**Exercise details:** Print every record exactly as it appears. Leave the pictures out.

- - - -

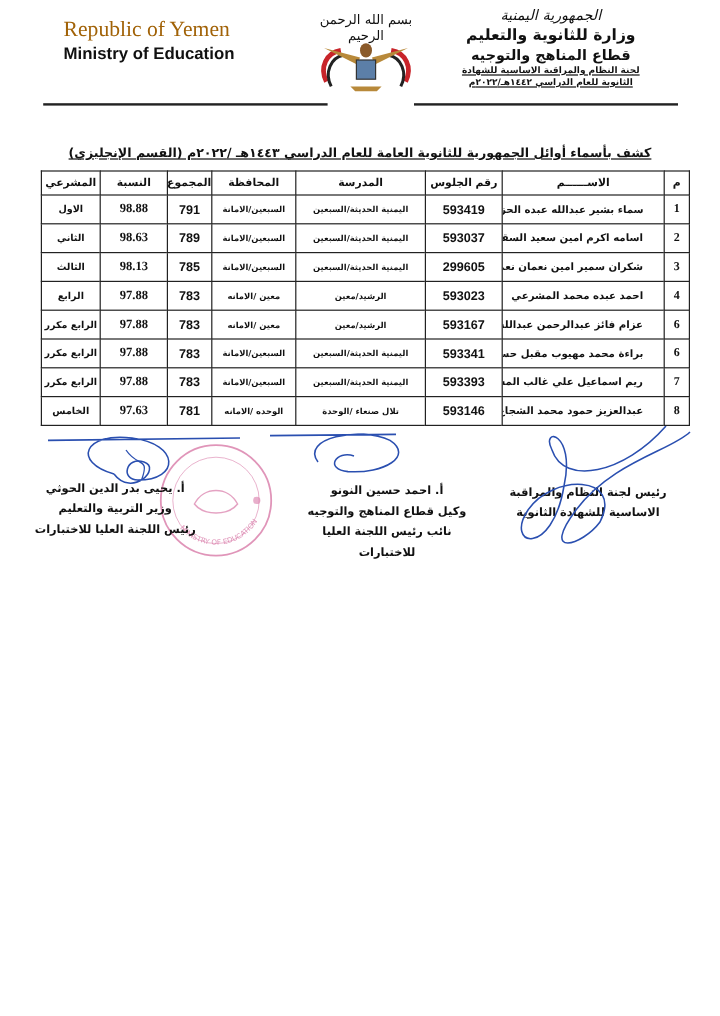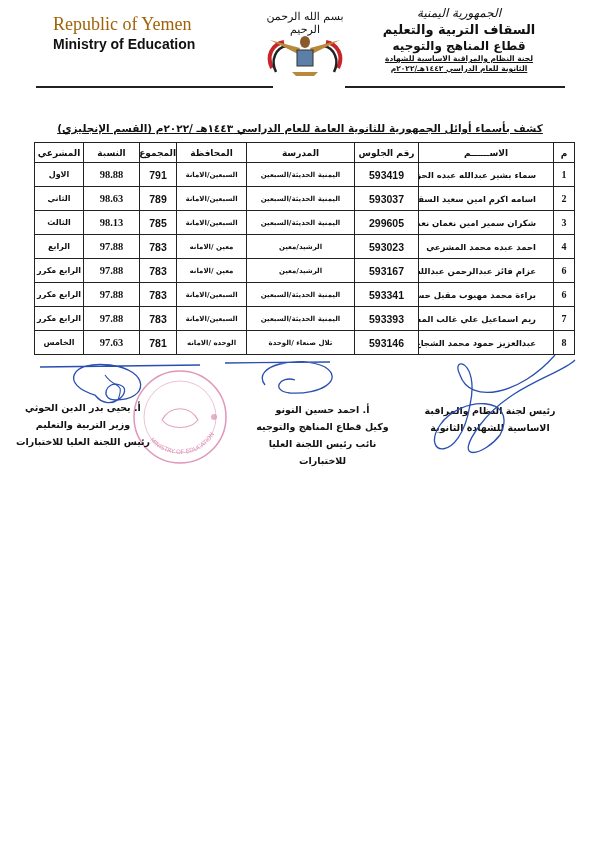--- a/index.html
+++ b/index.html
@@ -70,7 +70,7 @@
 
 <div class="abs ar-head">
   <div class="l1">الجمهورية اليمنية</div>
-  <div class="l2">السقاف التربية والتعليم</div>
+  <div class="l2">وزارة للثانوية والتعليم</div>
   <div class="l3">قطاع المناهج والتوجيه</div>
   <div class="l4">لجنة النظام والمراقبة الاساسية للشهادة</div>
   <div class="l5">الثانوية للعام الدراسي ١٤٤٢هـ/٢٠٢٢م</div>

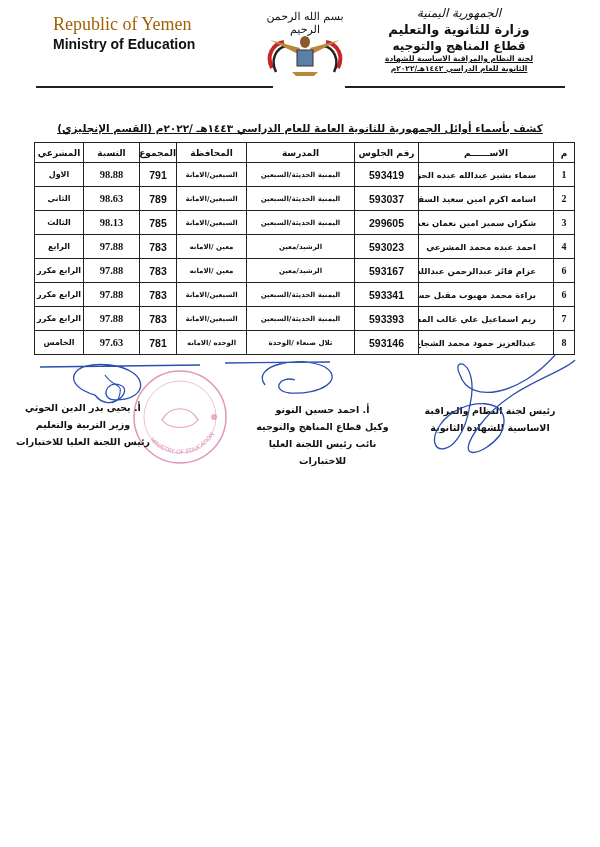--- a/index.html
+++ b/index.html
@@ -42,7 +42,7 @@
 
   
   .sig { text-align: center; direction: rtl; font-weight: bold; font-size: 9.5px; line-height: 17px; }
-  .sig-left { left: 8px; top: 399px; width: 150px; }
+  .sig-left { left: 21px; top: 399px; width: 150px; }
   .sig-mid { left: 245px; top: 401px; width: 155px; }
   .sig-right { left: 420px; top: 402px; width: 140px; }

- - - -

**Result for this exercise:**
--- a/index.html
+++ b/index.html
@@ -70,7 +70,7 @@
 
 <div class="abs ar-head">
   <div class="l1">الجمهورية اليمنية</div>
-  <div class="l2">السقاف التربية والتعليم</div>
+  <div class="l2">وزارة للثانوية والتعليم</div>
   <div class="l3">قطاع المناهج والتوجيه</div>
   <div class="l4">لجنة النظام والمراقبة الاساسية للشهادة</div>
   <div class="l5">الثانوية للعام الدراسي ١٤٤٢هـ/٢٠٢٢م</div>

--- a/index.html
+++ b/index.html
@@ -42,7 +42,7 @@
 
   
   .sig { text-align: center; direction: rtl; font-weight: bold; font-size: 9.5px; line-height: 17px; }
-  .sig-left { left: 8px; top: 399px; width: 150px; }
+  .sig-left { left: 21px; top: 399px; width: 150px; }
   .sig-mid { left: 245px; top: 401px; width: 155px; }
   .sig-right { left: 420px; top: 402px; width: 140px; }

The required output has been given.